During Graham’s tenure, student achievement in reading has continued to improve. Her school serves close to 300 students who reflect the economic and racial diversity of the city, including a significant student population that experiences homelessness, transitional housing, or housing insecurity. This coming school year, Graham and her team are prioritizing math and writing instruction, building on their foundation in reading and emphasizing how reading strategies can accelerate student learning in math and writing as well. 

“I’m really excited to delegate more leadership to my teachers,” Graham explains. “The teachers on our math and writing committees know the content. They will be the ones putting together the professional development and bringing teachers together every month.”

“I’m really excited to delegate more leadership to my teachers. The teachers on our math and writing committees know the content. They will be the ones putting together the professional development and bringing teachers together every month."
Jessica Graham, Principal, Hough Elementary School, Vancouver Public Schools

This shift toward implementing high-impact instructional leadership practices—and away from the principal as an operations and compliance manager—is at the core of our partnership with VPS. “Coaching district leaders and school leaders at the same time is how we align their vision and create systems and structures to support the work in schools,” explains Courtney Strozyk, Executive Director, Program Implementation at New Leaders. Faced with the urgent need to accelerate student learning, districts like VPS are seeking longer-term solutions that develop instructional leaders like Graham who can close opportunity gaps.

We spoke with Graham to learn more about her journey and professional learning. Here are her top five ways that New Leaders strengthened her leadership—and why she is excited to grow more in this new school year. 

Empowered me as an instructional leader

In addition to gaining new strategies and tools, Graham sees the impact on her students. “I now have a better understanding of effective classroom instruction, how to assess student progress, how to provide meaningful feedback. As a result, I'm better able to support and develop my teachers and foster a culture of continuous improvement in our classrooms.”

Fueled more data-driven decision making

Building on existing data practices, Graham was able to take her team to the next level. Data analysis and collaborative meetings became even more effective. “We really drilled down into the data and looked for areas of growth. Then we made more informed decisions that positively impacted student achievement.” 

Expanded our community partnerships

Encouraged to broaden and redefine key stakeholders, Graham began building new collaborative relationships with multiple homeowner associations. Together they established a plan to meet monthly to discuss school and community needs—specifically, as she explains, “how we can support them as they support us.”
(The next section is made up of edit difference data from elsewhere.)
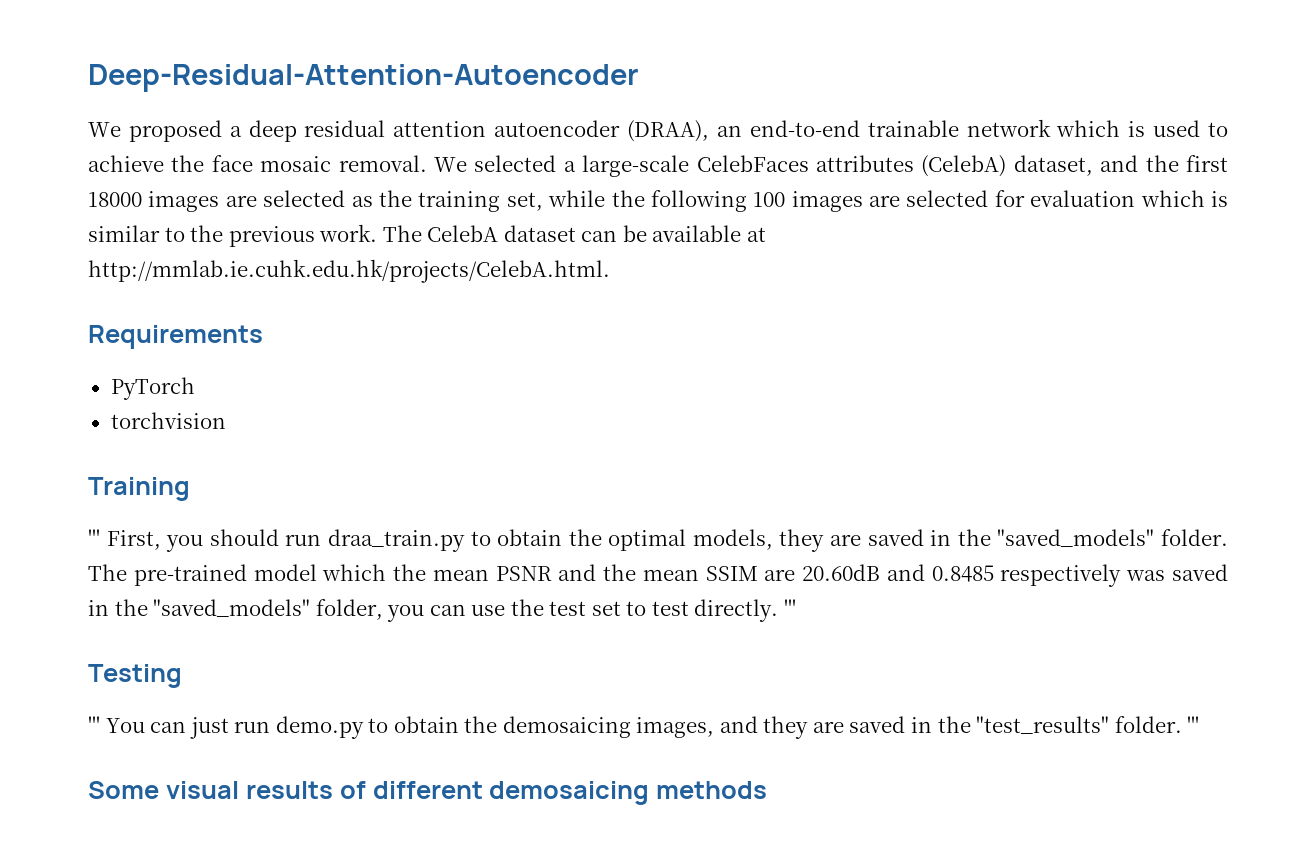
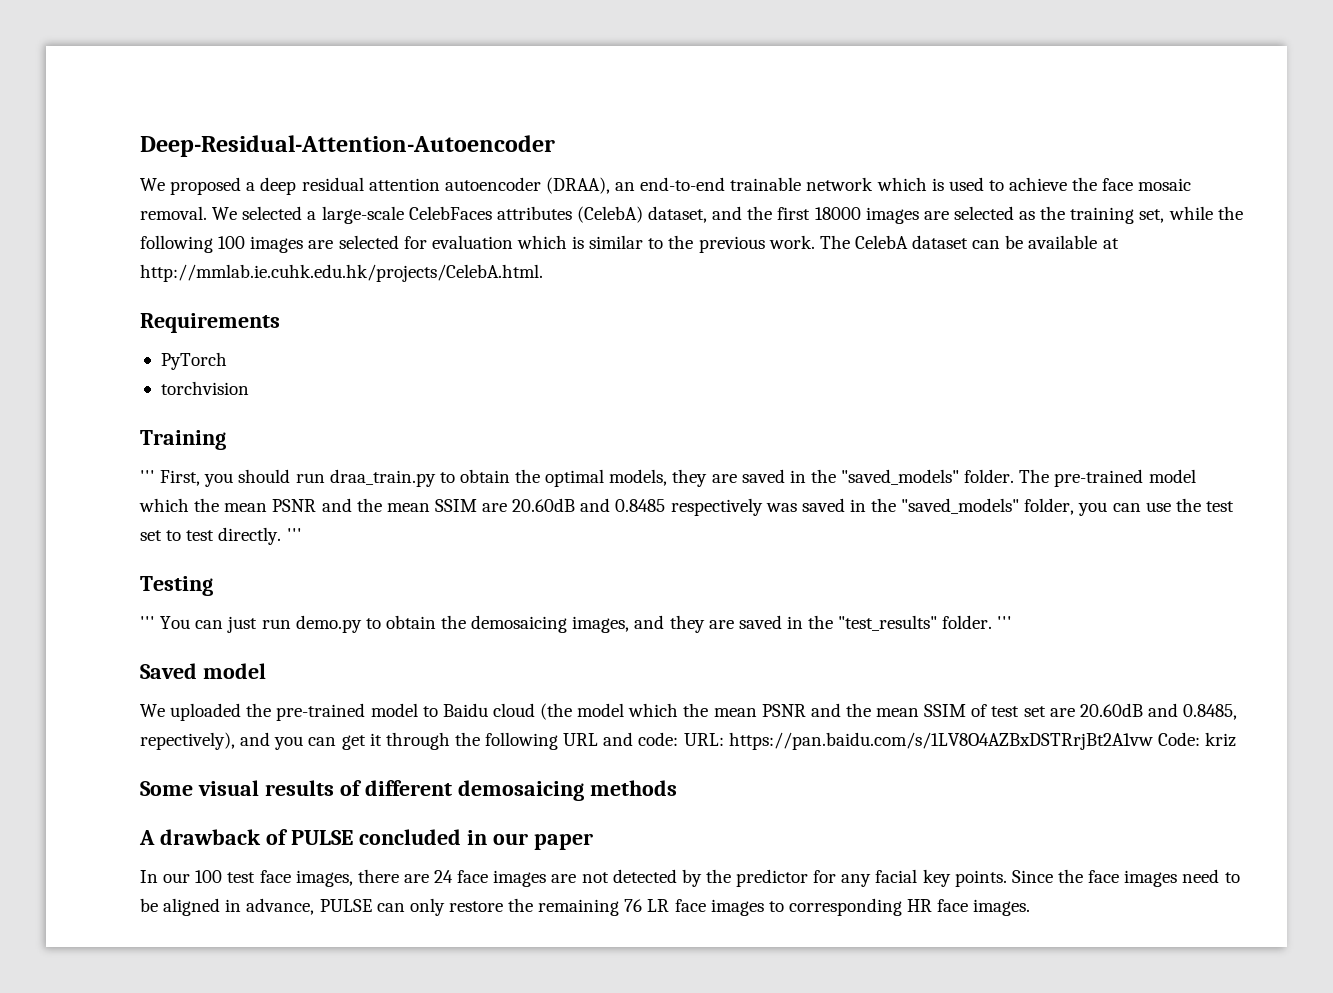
+ Saved model
+ We uploaded the pre-trained model to Baidu cloud (the model which the mean PSNR and the mean SSIM of test set are 20.60dB and 0.8485, repectively), and you can get it through the following URL and code: URL: https://pan.baidu.com/s/1LV8O4AZBxDSTRrjBt2A1vw Code: kriz
+ A drawback of PULSE concluded in our paper
+ In our 100 test face images, there are 24 face images are not detected by the predictor for any facial key points. Since the face images need to be aligned in advance, PULSE can only restore the remaining 76 LR face images to corresponding HR face images.

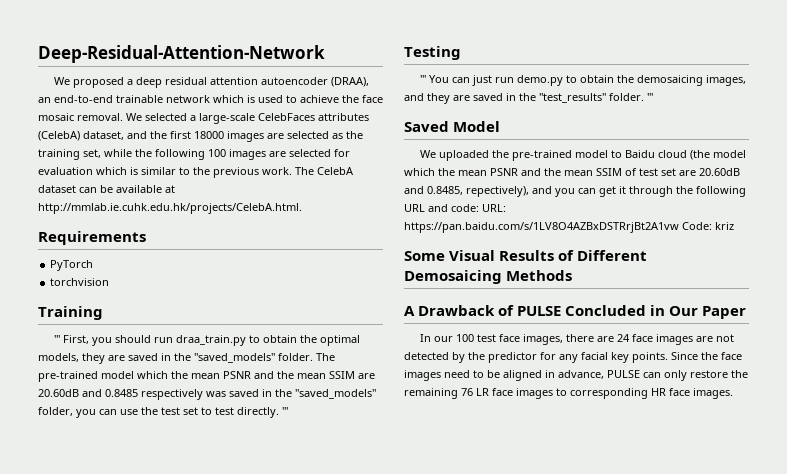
- Deep-Residual-Attention-Autoencoder
+ Deep-Residual-Attention-Network
- Saved model
+ Saved Model
- Some visual results of different demosaicing methods
+ Some Visual Results of Different Demosaicing Methods
- A drawback of PULSE concluded in our paper
+ A Drawback of PULSE Concluded in Our Paper

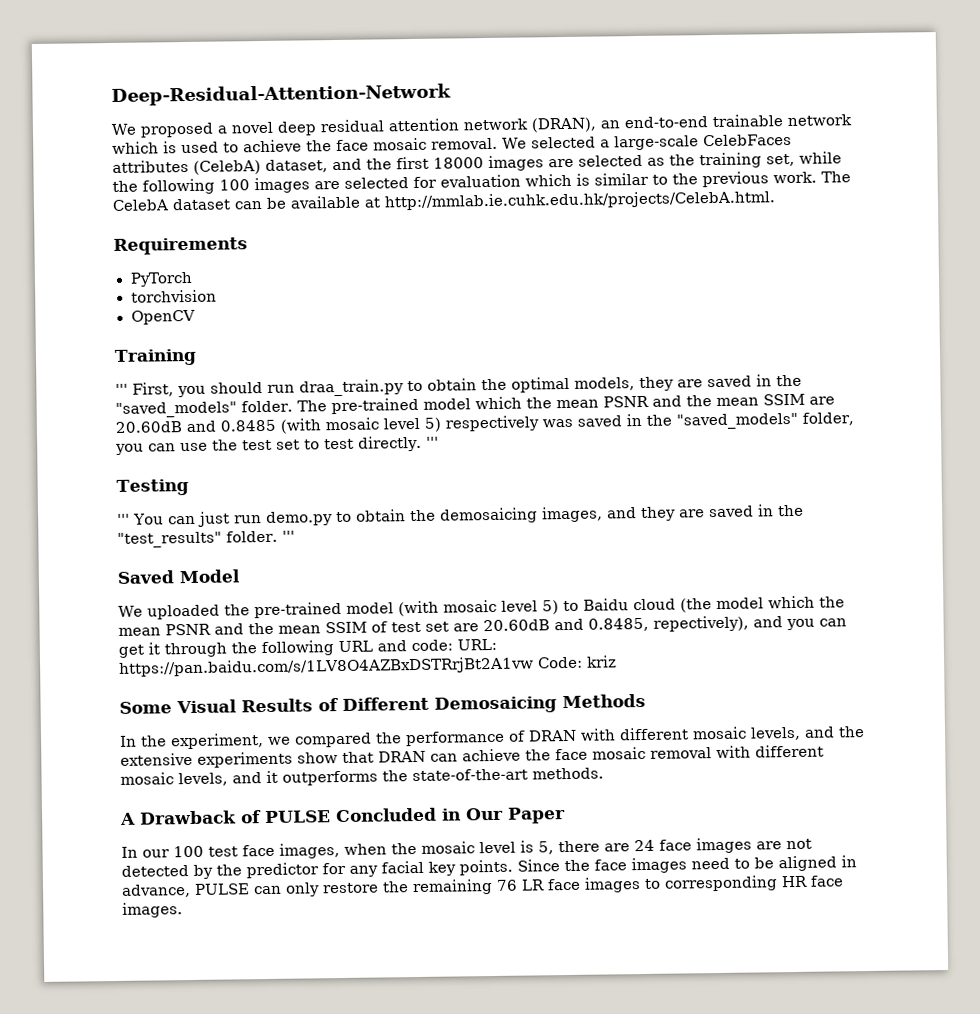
- We proposed a deep residual attention autoencoder (DRAA), an end-to-end trainable network which is used to achieve the face mosaic removal.
+ We proposed a novel deep residual attention network (DRAN), an end-to-end trainable network which is used to achieve the face mosaic removal.
+ OpenCV
- The pre-trained model which the mean PSNR and the mean SSIM are 20.60dB and 0.8485 respectively was saved in the "saved_models" folder, you can use the test set to test directly.
+ The pre-trained model which the mean PSNR and the mean SSIM are 20.60dB and 0.8485 (with mosaic level 5) respectively was saved in the "saved_models" folder, you can use the test set to test directly.
- We uploaded the pre-trained model to Baidu cloud (the model which the mean PSNR and the mean SSIM of test set are 20.60dB and 0.8485, repectively), and you can get it through the following URL and code: URL: https://pan.baidu.com/s/1LV8O4AZBxDSTRrjBt2A1vw Code: kriz
+ We uploaded the pre-trained model (with mosaic level 5) to Baidu cloud (the model which the mean PSNR and the mean SSIM of test set are 20.60dB and 0.8485, repectively), and you can get it through the following URL and code: URL: https://pan.baidu.com/s/1LV8O4AZBxDSTRrjBt2A1vw Code: kriz
+ In the experiment, we compared the performance of DRAN with different mosaic levels, and the extensive experiments show that DRAN can achieve the face mosaic removal with different mosaic levels, and it outperforms the state-of-the-art methods.
- In our 100 test face images, there are 24 face images are not detected by the predictor for any facial key points.
+ In our 100 test face images, when the mosaic level is 5, there are 24 face images are not detected by the predictor for any facial key points.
Helped to cultivate a culture of trust

From active listening techniques to staff assessments to strategies for tough (and necessary) conversations, Graham gained valuable feedback that deepened her relationships among her team members. “Having those hard conversations that you have to have with staff, parents and students is an area where I really struggled—and where I grew the most.” 

Aligned with our district plan

“There’s a very clear focus in the work that New Leaders does and it meshes with our VPS partnership plan for principal development,” explains Graham. She and her coach have already identified her goals and areas of focus for this coming school year—and outlined them in her district plan. “I’m excited about that.”

“Coaching district leaders and school leaders at the same time is how we align their vision and create systems and structures to support the work in schools."
Courtney Strozyk, Executive Director, Program Implementation, New Leaders

The other thing that excites Graham is her students and teachers returning in late August. “I’m like a kid those first weeks of school. I get so excited to see how our students grew over the summer and to reunite with families. I’m excited to discuss our vision and priorities with my teachers this school year. I’m excited about our two PD days. I want to be really intentional so teachers leave feeling that it was valid and meaningful.” 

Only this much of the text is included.